Got an interesting email from sister Jan, retired Commander with the U.S. Navy, who was stationed in Newport when Hurricane Bob hit in 1991. With her permission, here it is:
It was almost exactly 20 years ago that I rode out the direct hit Bob made on Newport. As I recall, Bob had flirted with the entire East Coast, waving at Miami to Cape May while eluding the weathermen who wanted the story in their backyard. When it turned ENE away from NJ and the I-95 corridor the story died out. That was on Friday evening. The Weather Channel, and Cable, were still young; so if the networks didn’t see a story, most of us didn’t hear the story because to them there was no story.
Sunday afternoon, as I was getting ready to leave Mom in Providence, we heard on the radio that Bob was coming back toward NE, and Cape Cod looked like it might be in the cross-hairs. By the 6 PM news, we were in the larger target area, and the run on supplies had started. Since I lived in a huge 150-year-old mansion (at the highest point in town) I told everyone to come on over, and we’d ride it out there. By 5 AM monday, we knew that Block Island, the Narragansett Bay and Newport would probably be at ground zero.
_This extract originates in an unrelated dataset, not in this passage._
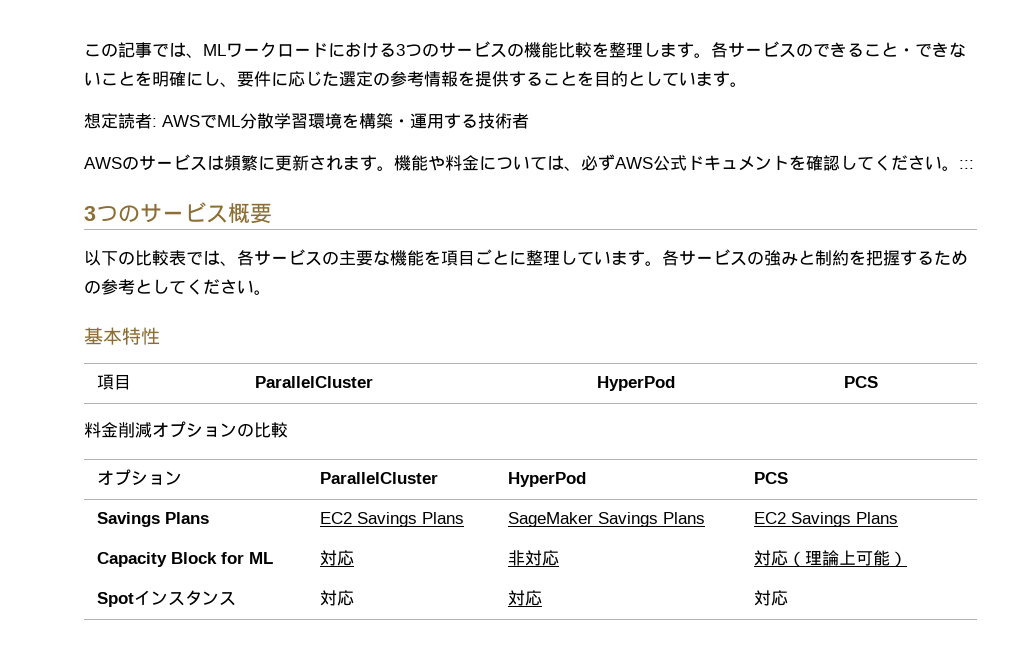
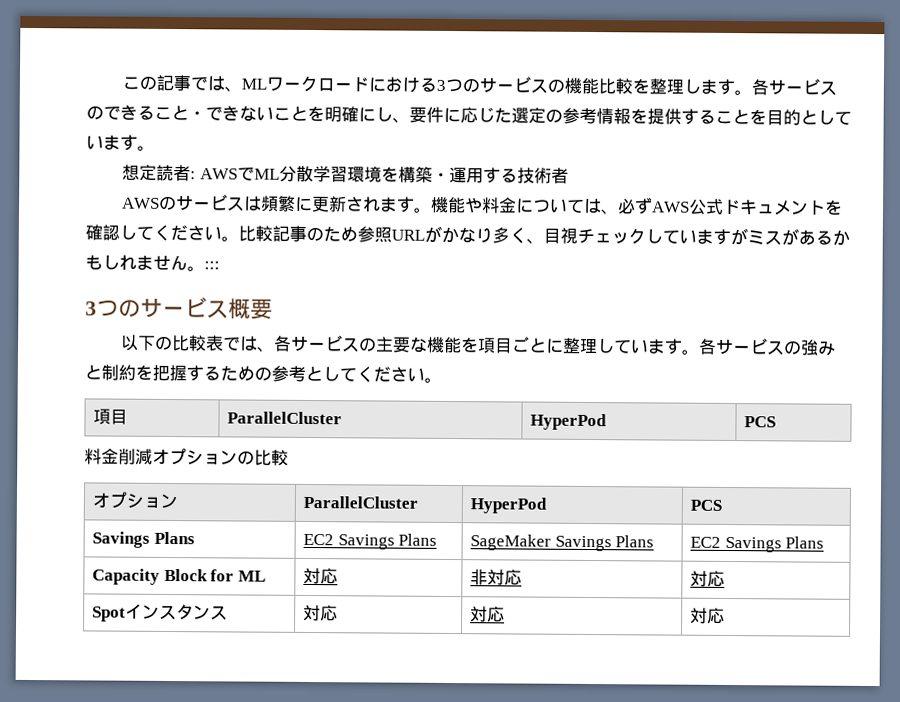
- 機能や料金については、必ずAWS公式ドキュメントを確認してください。:::
+ 機能や料金については、必ずAWS公式ドキュメントを確認してください。比較記事のため参照URLがかなり多く、目視チェックしていますがミスがあるかもしれません。:::
- 基本特性
- Capacity Block for ML | 対応 | 非対応 | 対応（理論上可能）
+ Capacity Block for ML | 対応 | 非対応 | 対応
Funny, the day of Bob was downright weird. The storm was tight — there wasn’t a breath of wind at 9 AM. We were stressed waiting, but around noon we were hearing that Block Island was probably going to get a direct hit, and so would we. And boy, did we ever. All my New Jersey memories of hurricanes were that they came at night. But because Bob came through in the middle of the day, I think the experience was very memorable, and a lot more impressive and nerve-wracking. As I remember …
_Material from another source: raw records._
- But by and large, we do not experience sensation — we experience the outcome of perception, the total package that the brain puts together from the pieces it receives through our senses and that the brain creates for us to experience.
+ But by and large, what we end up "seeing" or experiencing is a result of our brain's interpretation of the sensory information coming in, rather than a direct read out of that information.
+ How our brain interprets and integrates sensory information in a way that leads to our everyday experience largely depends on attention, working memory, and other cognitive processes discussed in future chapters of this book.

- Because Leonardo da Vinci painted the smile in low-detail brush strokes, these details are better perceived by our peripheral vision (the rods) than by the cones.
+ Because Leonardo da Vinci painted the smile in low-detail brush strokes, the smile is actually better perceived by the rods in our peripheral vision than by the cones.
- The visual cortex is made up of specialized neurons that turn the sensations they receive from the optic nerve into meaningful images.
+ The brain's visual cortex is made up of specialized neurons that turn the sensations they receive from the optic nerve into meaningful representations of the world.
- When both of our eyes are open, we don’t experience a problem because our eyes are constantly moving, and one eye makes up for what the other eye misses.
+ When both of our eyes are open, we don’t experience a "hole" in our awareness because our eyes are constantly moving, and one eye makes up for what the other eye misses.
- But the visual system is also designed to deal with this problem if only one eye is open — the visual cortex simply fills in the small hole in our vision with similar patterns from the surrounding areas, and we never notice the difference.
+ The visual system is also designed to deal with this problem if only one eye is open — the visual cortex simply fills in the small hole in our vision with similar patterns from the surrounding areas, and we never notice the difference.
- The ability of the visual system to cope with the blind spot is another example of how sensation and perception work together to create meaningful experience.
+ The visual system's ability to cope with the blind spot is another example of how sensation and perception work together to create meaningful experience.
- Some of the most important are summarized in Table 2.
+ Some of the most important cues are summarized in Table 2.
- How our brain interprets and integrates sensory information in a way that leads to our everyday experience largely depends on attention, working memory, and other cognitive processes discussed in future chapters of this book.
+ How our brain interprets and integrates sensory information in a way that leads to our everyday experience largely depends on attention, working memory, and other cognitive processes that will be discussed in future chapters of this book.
- 21 people and a cocker spaniel at my place, eating everything in our cumulative kitchens that might spoil. Wired from adrenaline and drinking gallons of coffee.
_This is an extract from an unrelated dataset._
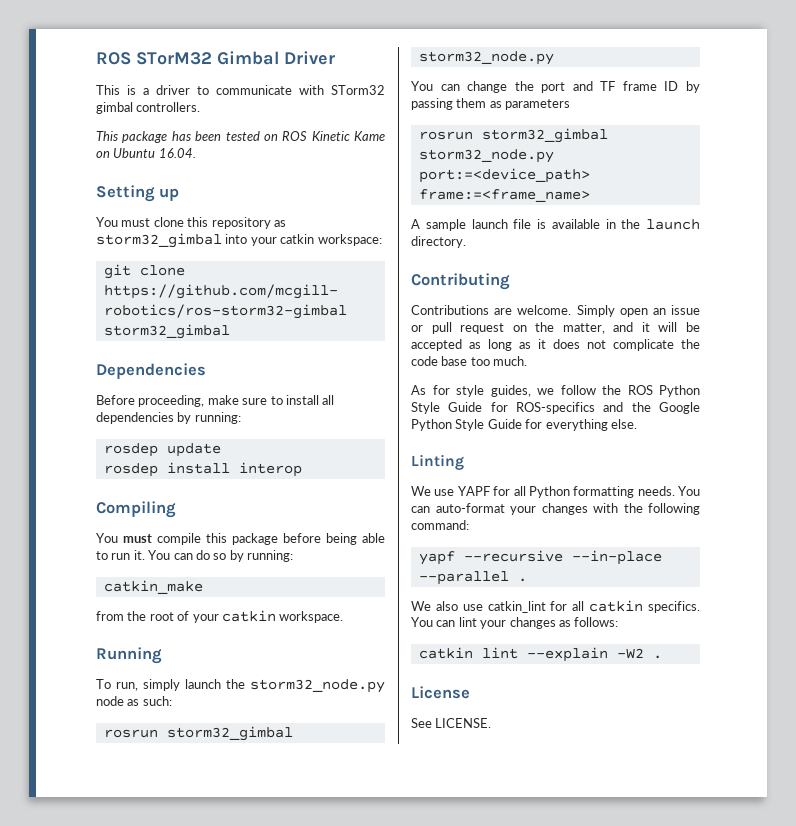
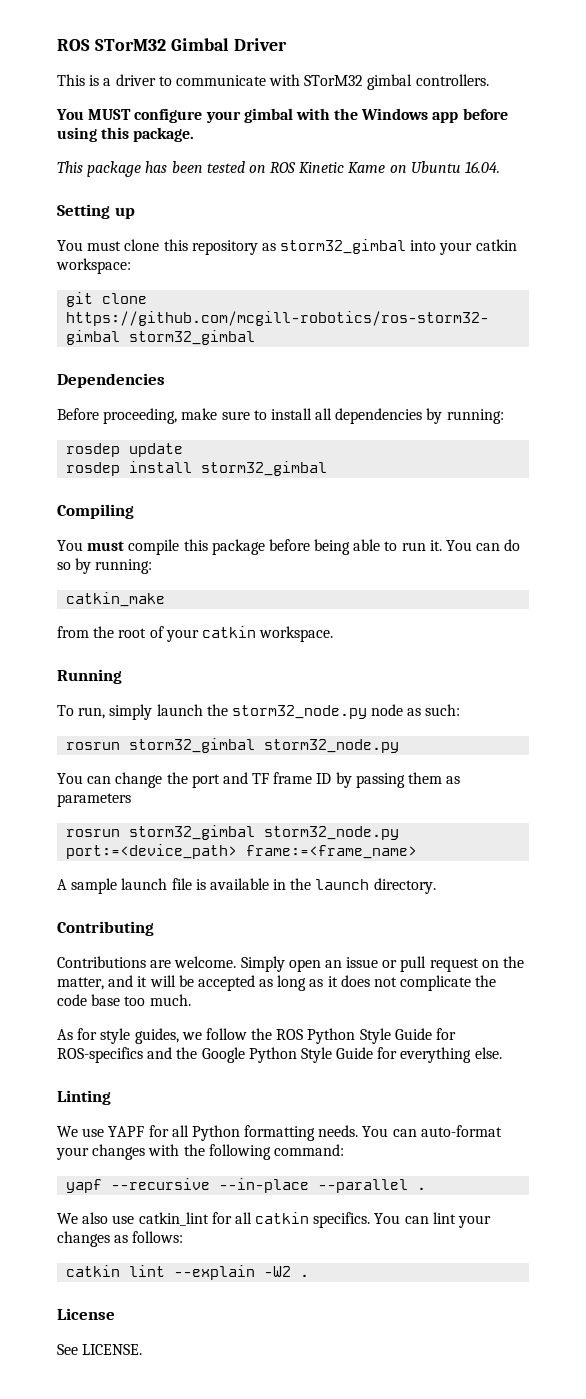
- This is a driver to communicate with STorm32 gimbal controllers.
+ This is a driver to communicate with STorM32 gimbal controllers.
+ You MUST configure your gimbal with the Windows app before using this package.
- rosdep install interop
+ rosdep install storm32_gimbal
- When the eye went over, everyone, including the dog, fell asleep for at least 5 minutes. It was the flower fields outside Oz all over again. Pressure change, we were told. Happened to a lot of folks. But talk about weird.
- We watched the 15′ of top of a pine tree zip down Old Beach Rd. like a cruise missile at an altitude of 20′ max.
- We watched the huge 100+ yr. flowering chestnuts whipping in the wind, flinging their spiky nuts like mini-balls all over the place. Some were later found embedded in the stucco of the house. (Later in the fall, the tops of those trees were celebrating a false spring while the lower part were fully autumn.
- After the eye went by (came in directly over the house — we saw blue — the storm petered out quickly and we went out to walk around. There wasn’t a spot of pavement to see – everything was covered in leaves and limbs and debris.
- No power, of course, but the outage was everywhere. Restoration was in an ever decreasing circle and my place was last. Eight days after the storm, the radio said all power was restored with the exception of the Rhode Island Ave/Old Beach Rd. intersection. That was me.
- They had to use snowplows in some cases to clear the streets and for the rest of Aug and Sept the streets of Newport were like country lanes — lovely packed leaf and twig crush for a roadbed.
- The collected debris was piled in the parking lot on the beach at the bottom of Memorial Boulevard, and it was about 20′ high and 40′ wide, running the full 1000′ length of the lot. After waiting for what seemed like weeks for the right off-shore winds, they started the burning and it seemed to go on forever.
- Someone forgot to cash in, so we never saw an I Survived Bob tee shirt.